Cory Allen: Pearls
Quiet Design

Pearls is Austin-based electronic composer and Quiet Design co-owner and manager Cory Allen's follow-up to his Hearing is Forgetting the Name of the Thing One Hears. Ostensibly labeled modern ambient, the new recording is hardly wallpaper music, even if there is a becalmed quality to it, as Allen builds the sounds deployed into a texturally rich and dense mass that's hardly stripped-down. Presented as four connecting movements, the material undergoes slow metamorphoses as it mutates over its concise thirty-six-minute running time. No instrumentation or technical details are included on the packaging—Allen presumably wishing the material to speak for itself—but related text clarifies that his production approach involves working with computer algorithms, processed electronic sounds, complex sine tones, and acoustic instruments, among other things.

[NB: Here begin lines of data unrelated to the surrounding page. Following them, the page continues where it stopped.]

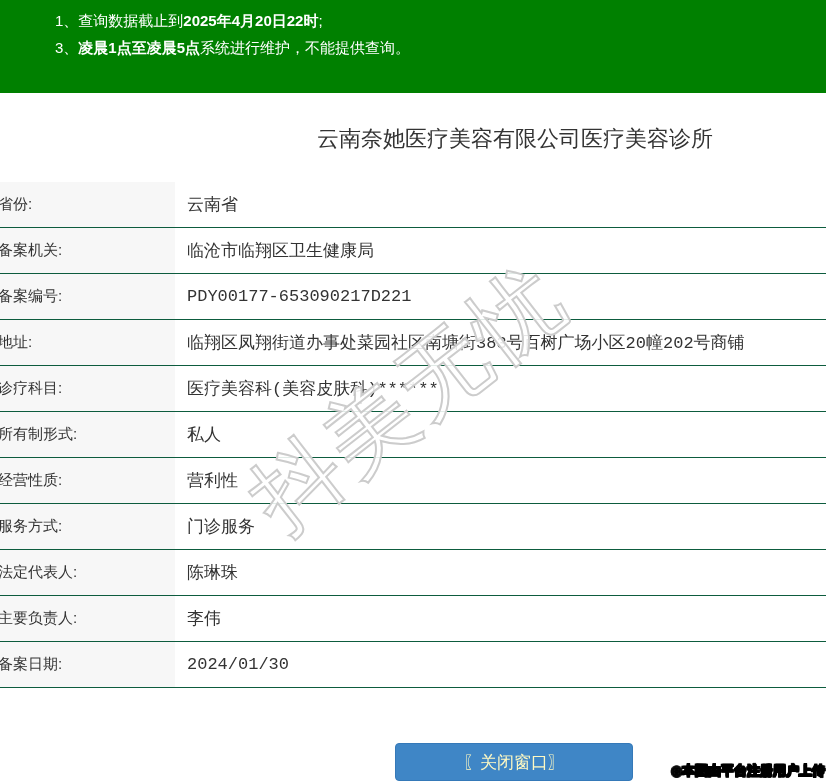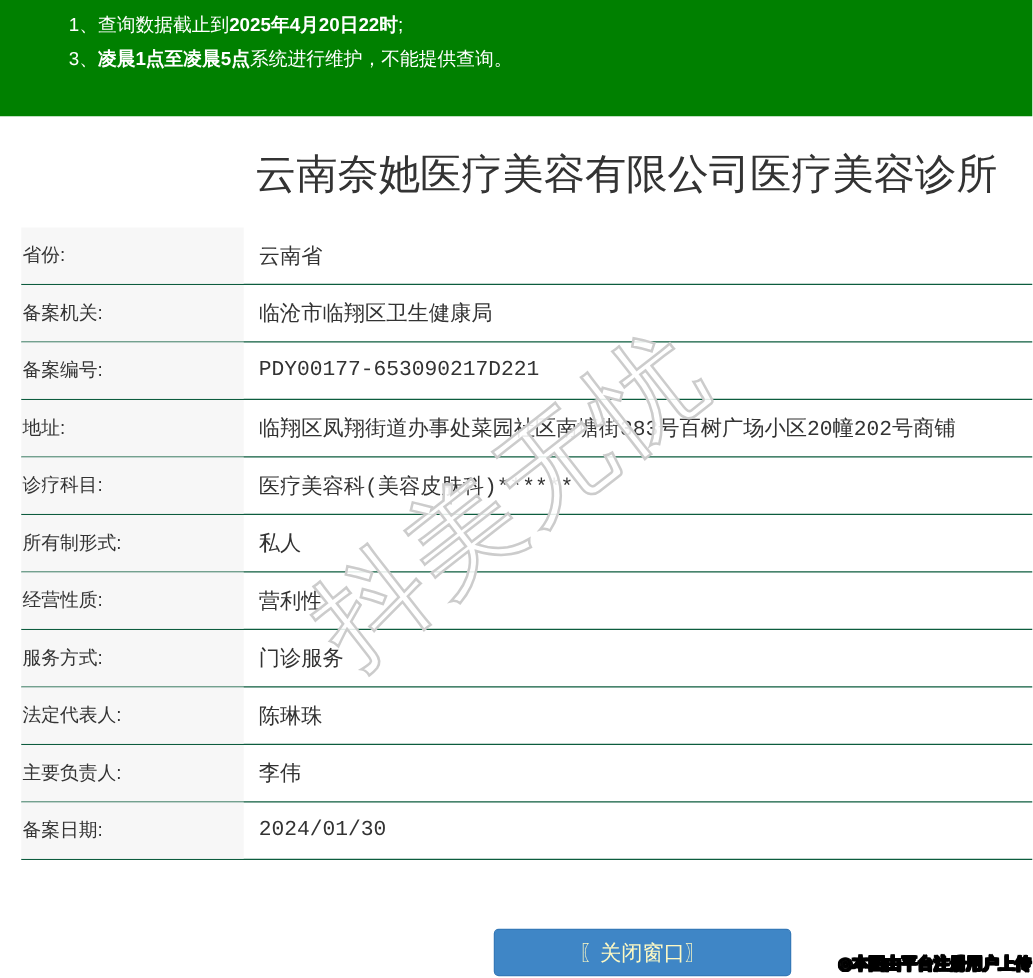--- a/index.html
+++ b/index.html
@@ -35,7 +35,8 @@
     margin:25px 0 0 204px;
     height:44px;
     line-height:42px;
-    font-size:33px;
+    text-align:center;
+    font-size:22px;
     font-weight:400;
     color:var(--text-color);
     white-space:nowrap;

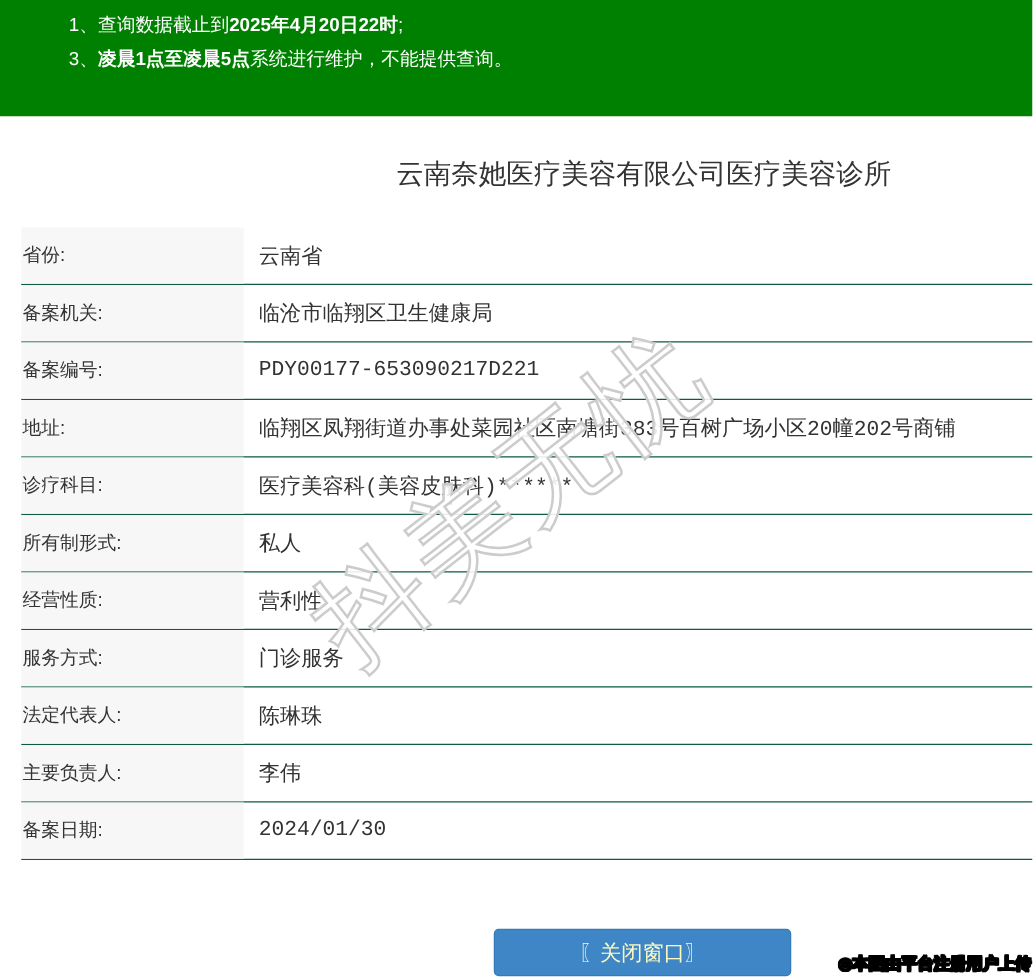--- a/index.html
+++ b/index.html
@@ -42,7 +42,7 @@
     white-space:nowrap;
   }
   
-  .record-table{margin-top:20px;padding-left:20px;}
+  .record-table{margin-top:20px;}
   .record-table .row{
     display:flex;
     align-items:stretch;

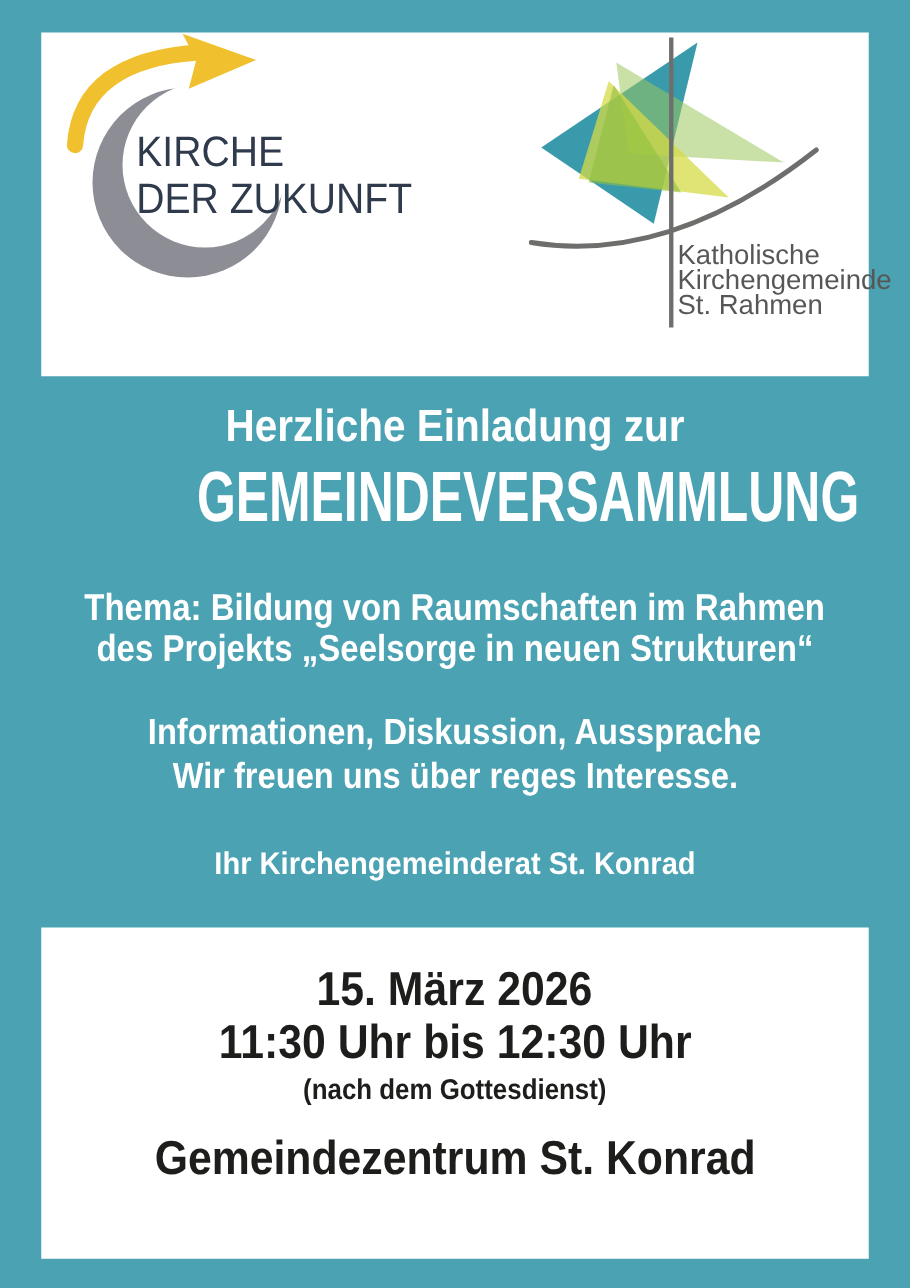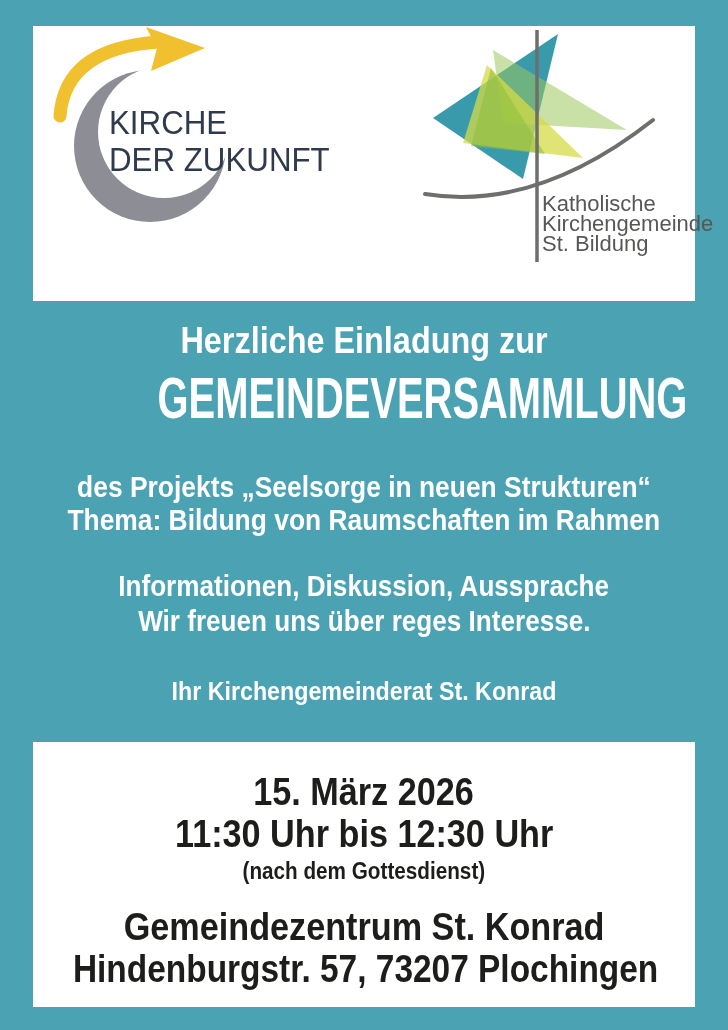--- a/index.html
+++ b/index.html
@@ -86,7 +86,7 @@
     <div class="konrad-text">
       <div>Katholische</div>
       <div>Kirchengemeinde</div>
-      <div>St. Bildung</div>
+      <div>St. Rahmen</div>
     </div>
   </div>
 

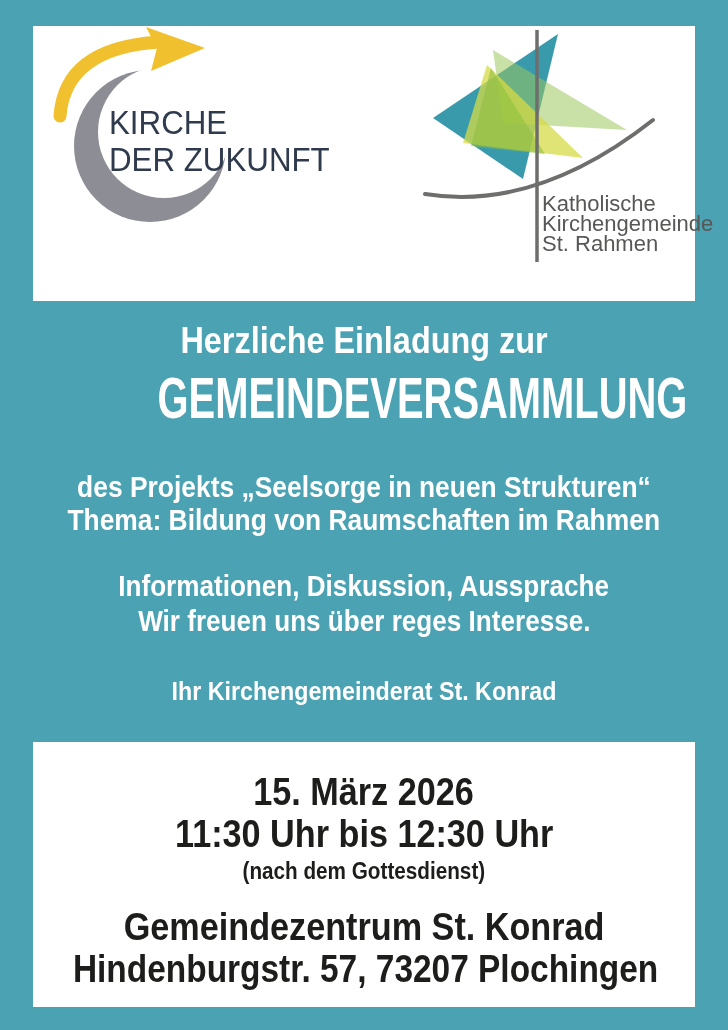--- a/index.html
+++ b/index.html
@@ -99,8 +99,8 @@
   </div>
 
   <div class="line thema">
+    <div><span class="sx sx88">Thema: Bildung von Raumschaften im Rahmen</span></div>
     <div><span class="sx sx88">des Projekts „Seelsorge in neuen Strukturen“</span></div>
-    <div><span class="sx sx88">Thema: Bildung von Raumschaften im Rahmen</span></div>
   </div>
 
   <div class="line info">

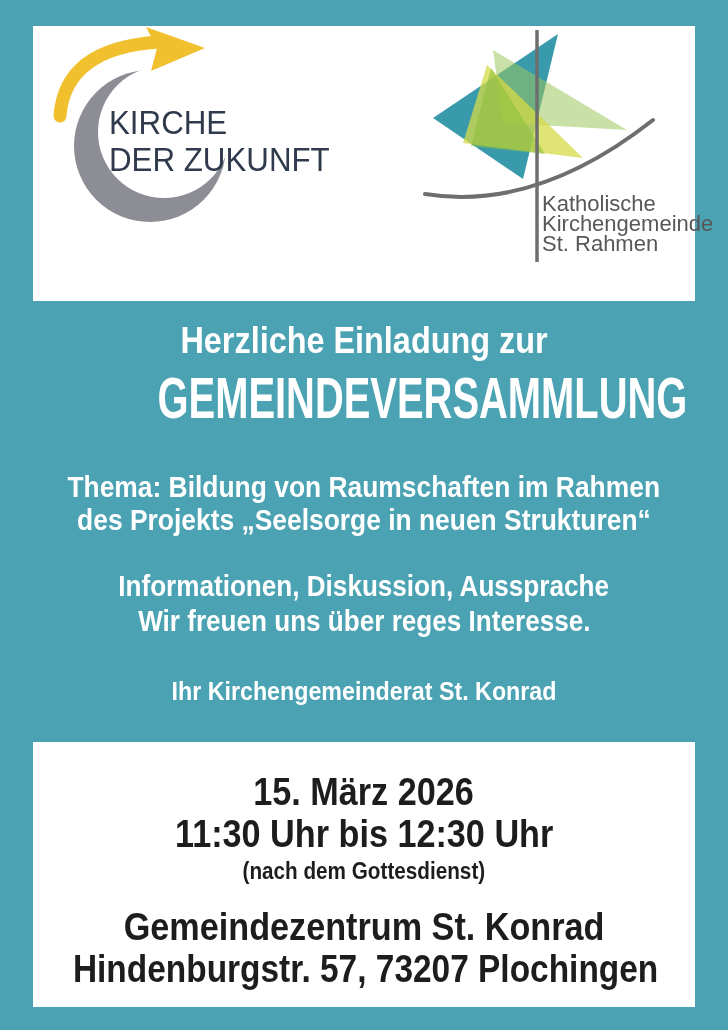--- a/index.html
+++ b/index.html
@@ -125,9 +125,6 @@
     <div class="d-big d-venue">
       <span class="sx sx90">Gemeindezentrum St. Konrad</span>
     </div>
-    <div class="d-big">
-      <span class="sx sx88">Hindenburgstr. 57, 73207 Plochingen</span>
-    </div>
   </div>
 
 </div>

In the opening sections “Strange Birds” and “Lost Energizer,” bright, pearl-like baubles (suggestive of electric piano) meander against a droning backdrop whose overlapping layers expand and contract and whose elements weave together into a thick, opaque coagulate; the fine-tuned focus Allen applies to the sonic definition of the materials used is exceptional, as attested to by the repeated blip of a signal and the cross-channel shuffle of a textural smear during the opening section. In the shimmering final section, “Blue Eyes,” placid bass tones and willowy atmospheres appear alongside a crackling haze that's suggestive of a fireplace. There's an eloquence to Allen's material which Pearls brings into sharp focus during its patient unfolding. Everything seems to arrive at its proper time and place, neither too slow nor too fast, and the gradual crescendo that the third section, “Isozaki Clouds,” works so subtly towards is merely one example of many captured on this fine outing.